• **Directions**
Produce as output only the lines below starting at the line with "- Elastic Search query" and continuing through the line with "we clean up?", each one exactly as written.

• **Study material**
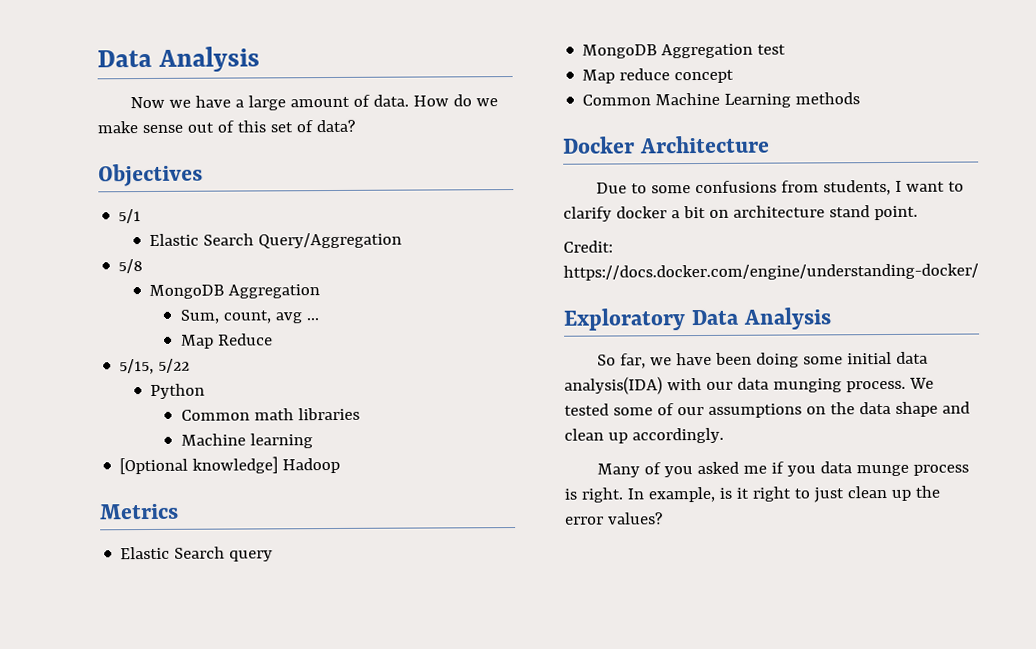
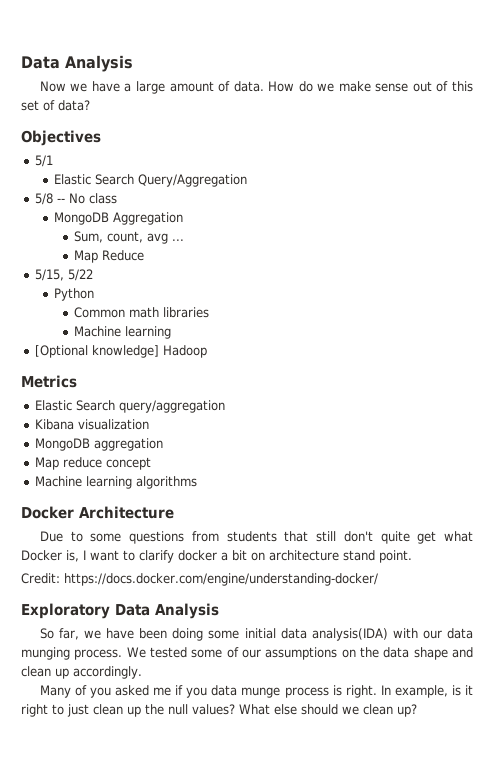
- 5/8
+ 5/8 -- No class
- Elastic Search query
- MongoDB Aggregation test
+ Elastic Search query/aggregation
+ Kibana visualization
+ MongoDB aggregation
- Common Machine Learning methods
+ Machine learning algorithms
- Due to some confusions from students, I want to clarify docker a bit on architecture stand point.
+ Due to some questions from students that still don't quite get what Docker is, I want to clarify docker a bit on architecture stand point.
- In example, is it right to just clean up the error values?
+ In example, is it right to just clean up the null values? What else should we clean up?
* * *
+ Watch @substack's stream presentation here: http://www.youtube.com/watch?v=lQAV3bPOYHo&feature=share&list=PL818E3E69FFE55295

• **Answer**
- Elastic Search query
- MongoDB Aggregation test
+ Elastic Search query/aggregation
+ Kibana visualization
+ MongoDB aggregation
- Common Machine Learning methods
+ Machine learning algorithms
- Due to some confusions from students, I want to clarify docker a bit on architecture stand point.
+ Due to some questions from students that still don't quite get what Docker is, I want to clarify docker a bit on architecture stand point.
- In example, is it right to just clean up the error values?
+ In example, is it right to just clean up the null values? What else should we clean up?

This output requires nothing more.